Le ministre des Moudjahidine, Tayeb Zitouni, a annoncé hieri, à Souk Ahras, que toutes les décisions relatives à la prise en charge des moudjahidine et ayants droits seront  » décentralisées à compter du 1er janvier 2018 ». Les directions de moudjahidine de toutes les wilayas du pays seront ainsi autorisées à prendre des décisions qui étaient auparavant centralisées au niveau du ministère, notamment les éventuelles rectifications, l’octroi des diverses allocations et la programmation au niveau des centres de repos, a indiqué sur les ondes de radio Souk Ahras le ministre à l’occasion des festivités officielles de la commémoration du 56e anniversaire des évènements du 17 octobre 1961.

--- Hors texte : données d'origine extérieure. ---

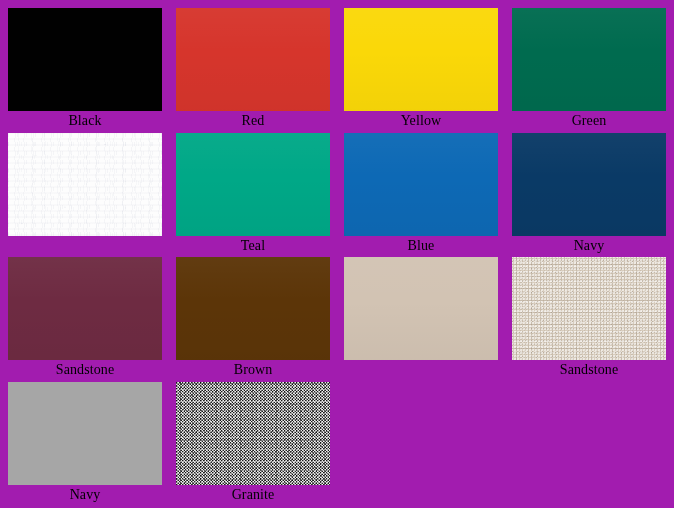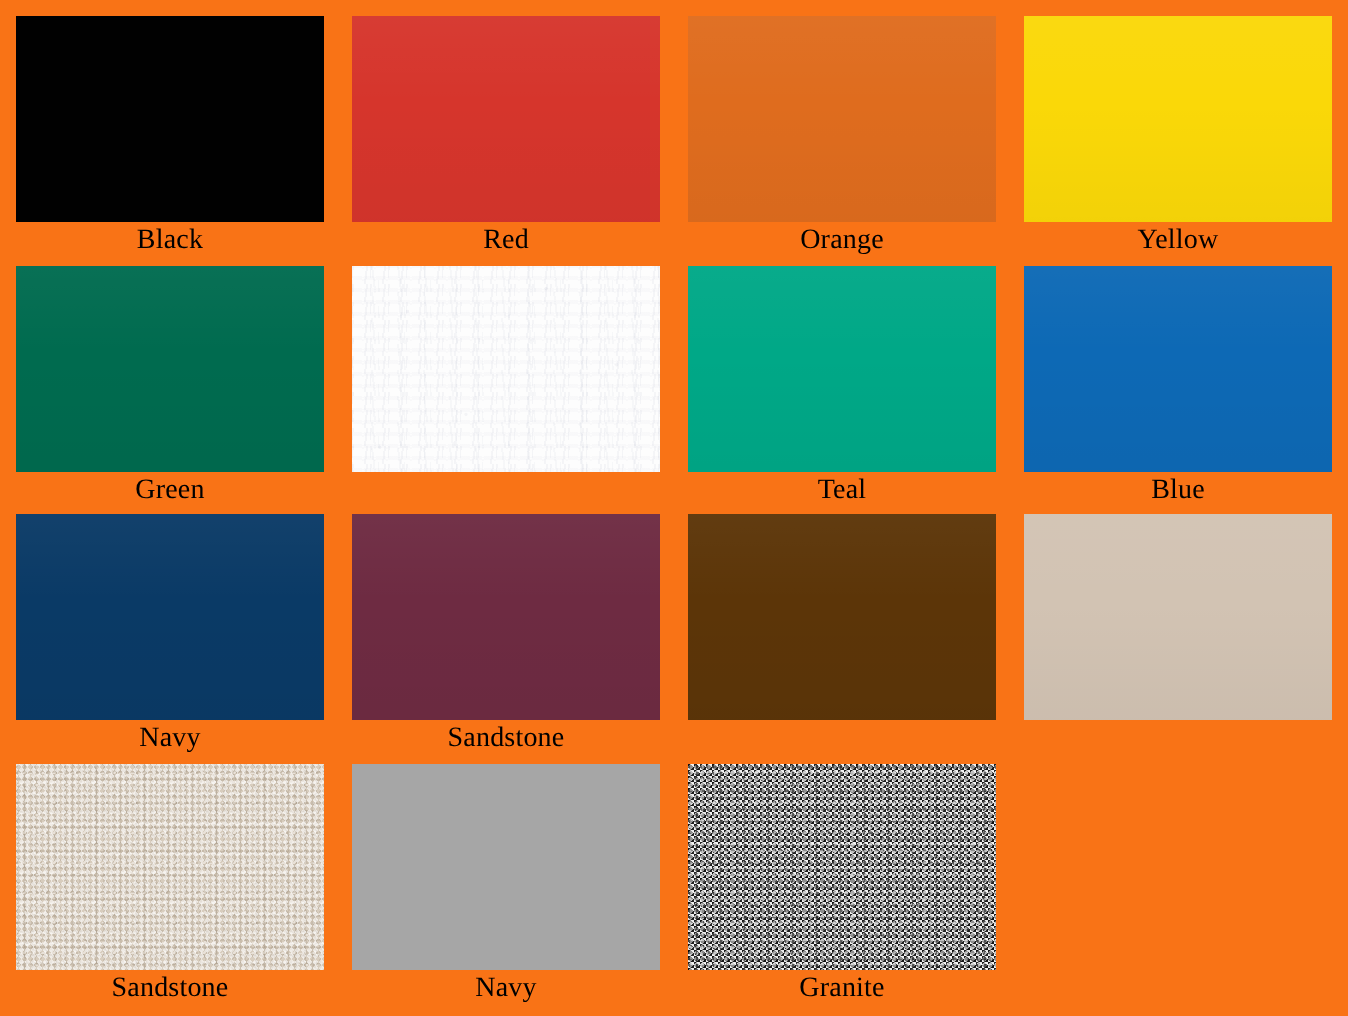--- a/index.html
+++ b/index.html
@@ -118,7 +118,7 @@
 </head>
 <body>
 
-<div id="swatch-grid" style="background: #f97316; grid-template-columns: repeat(4, 1fr); grid-template-rows: repeat(4, 1fr);">
+<div id="swatch-grid" style="background: #a21caf; grid-template-columns: repeat(4, 1fr); grid-template-rows: repeat(4, 1fr);">
     <div class="swatch-cell">
       <div class="swatch-chip" style="background-color: rgb(1, 1, 1);"></div>
       <div class="swatch-label">Black</div>

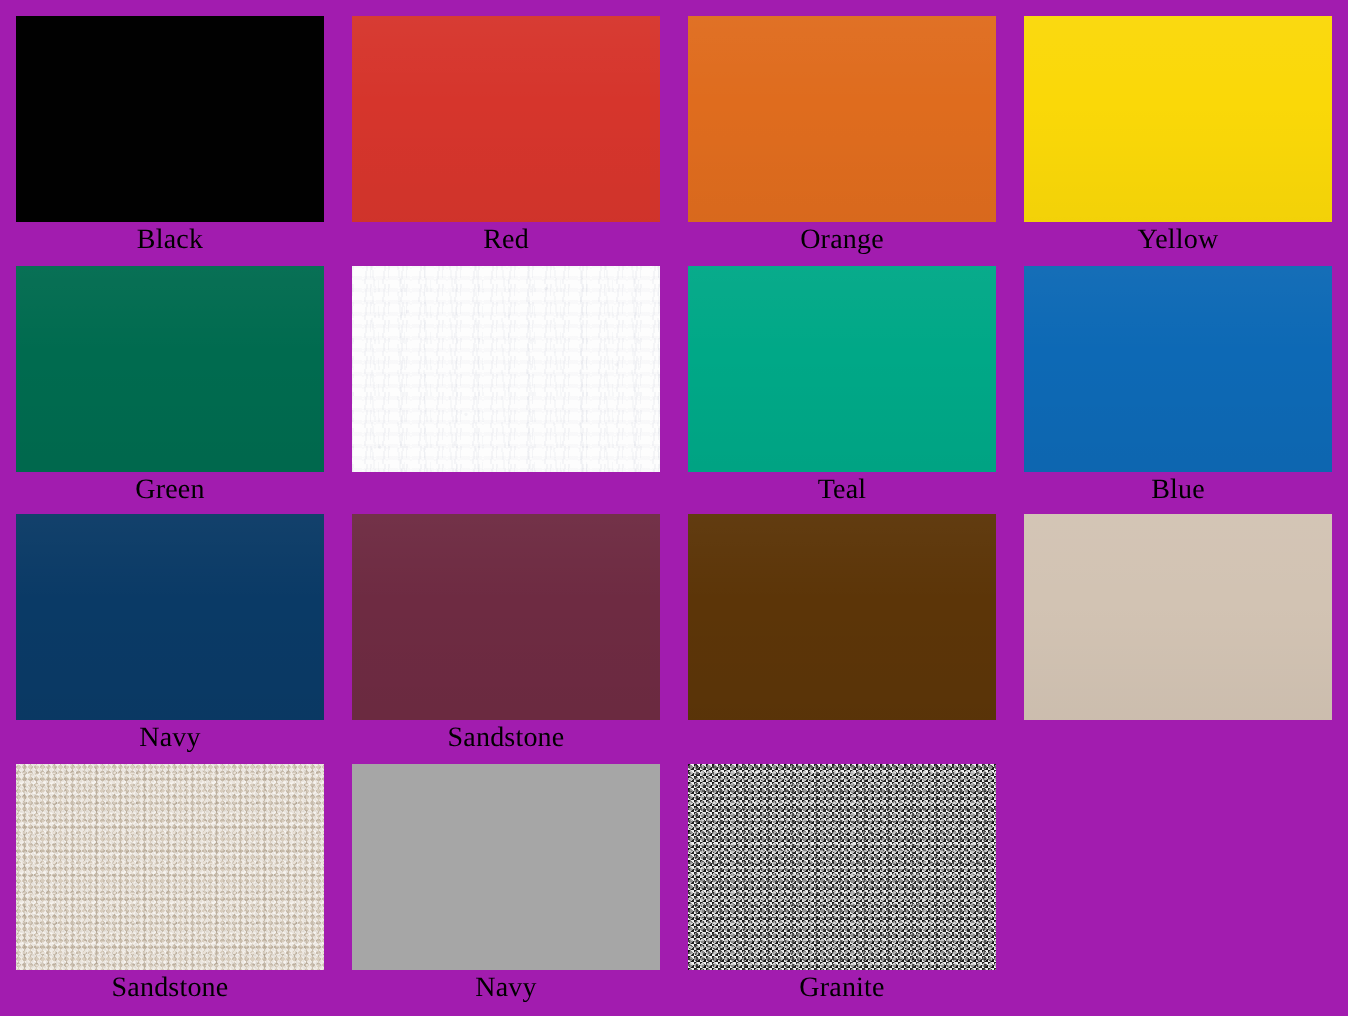--- a/index.html
+++ b/index.html
@@ -128,10 +128,6 @@
       <div class="swatch-label">Red</div>
     </div>
     <div class="swatch-cell">
-      <div class="swatch-chip shaded" style="background-color: rgb(223, 108, 30);"></div>
-      <div class="swatch-label">Orange</div>
-    </div>
-    <div class="swatch-cell">
       <div class="swatch-chip shaded" style="background-color: rgb(250, 216, 8);"></div>
       <div class="swatch-label">Yellow</div>
     </div>

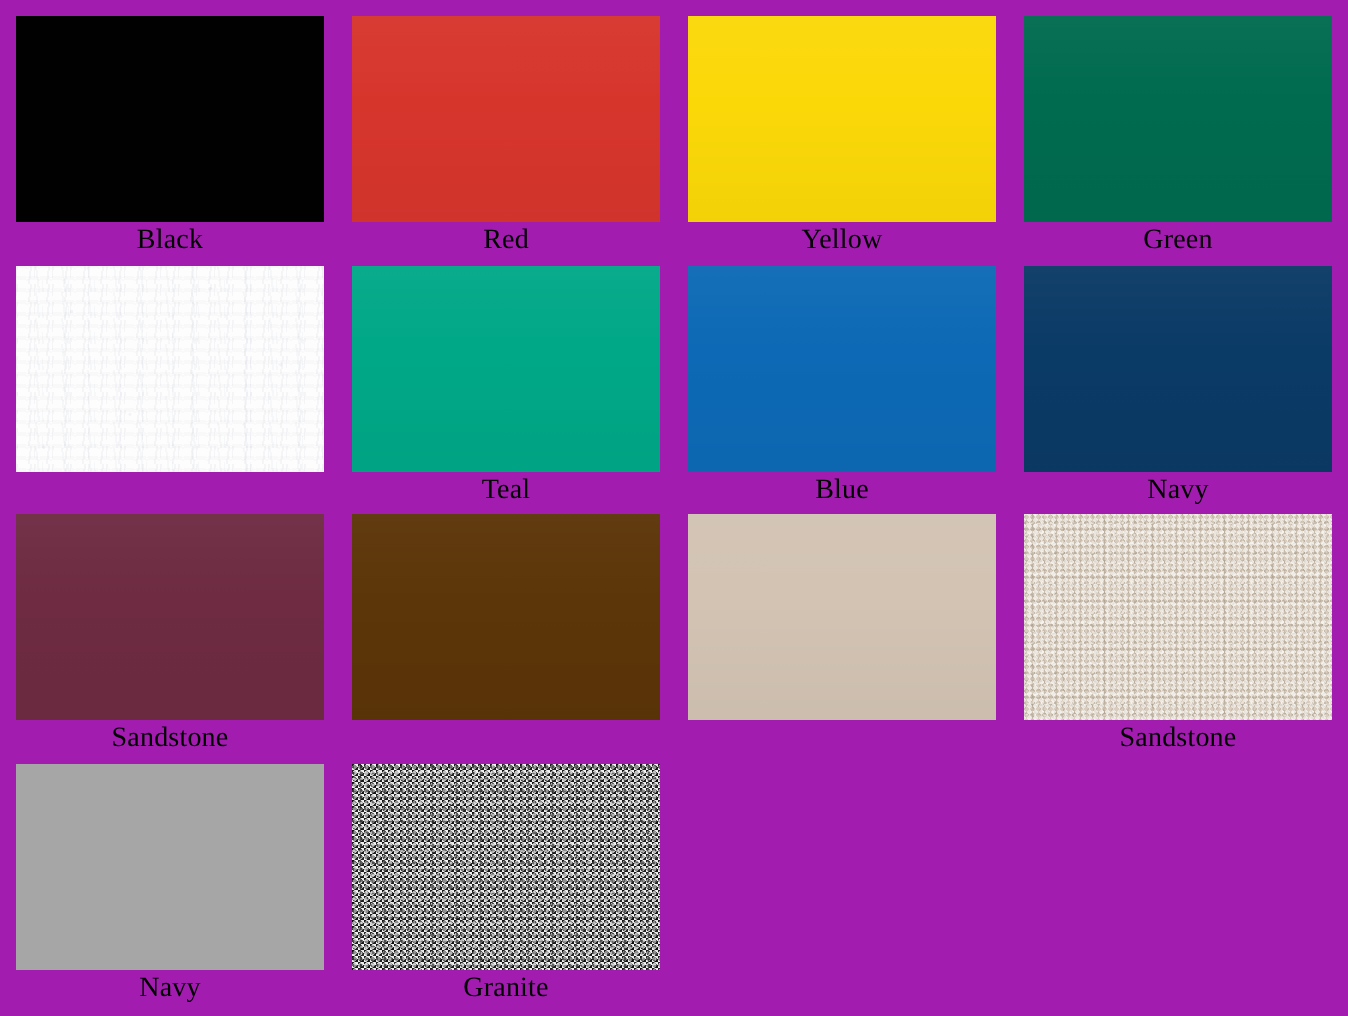--- a/index.html
+++ b/index.html
@@ -157,6 +157,7 @@
     </div>
     <div class="swatch-cell">
       <div class="swatch-chip shaded" style="background-color: rgb(92, 53, 8);"></div>
+      <div class="swatch-label">Brown</div>
     </div>
     <div class="swatch-cell">
       <div class="swatch-chip shaded" style="background-color: rgb(210, 195, 179);"></div>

Cette mesure sera de nature à « simplifier les procédures administratives, combattre la bureaucratie et éviter les déplacements aux moudjahidine et veuves de chouhada», a ajouté M. Zitouni qui a assuré que « de hautes technologies ont été adoptées en matière de traitement des dossiers et de raccordement des directions de wilayas à la centrale, en plus de la numérisation des archives du ministère ». Après avoir pris part à la cérémonie de recueillement à la mémoire des chouhada, le ministre a présidé à la salle des conférences, Miloud Tahri, l’ouverture d’une conférence historique sur les manifestations pacifiques du 17 octobre 1961 à Paris (France), durant lesquelles plusieurs centaines d’algériens, descendus dans la rue pour revendiquer l’indépendance, ont été sauvagement réprimés, tués et jetés dans la Seine par la police française. « Cette date symbolise le militantisme et l’engagement de tous les algériens de l’émigration qui ont accompli leur devoir envers la Révolution de novembre et la défense de la cause nationale sur la scène internationale», a souligné le ministre dans son allocution estimant que cette célébration permet de transmettre le message porté par la révolution aux générations montantes.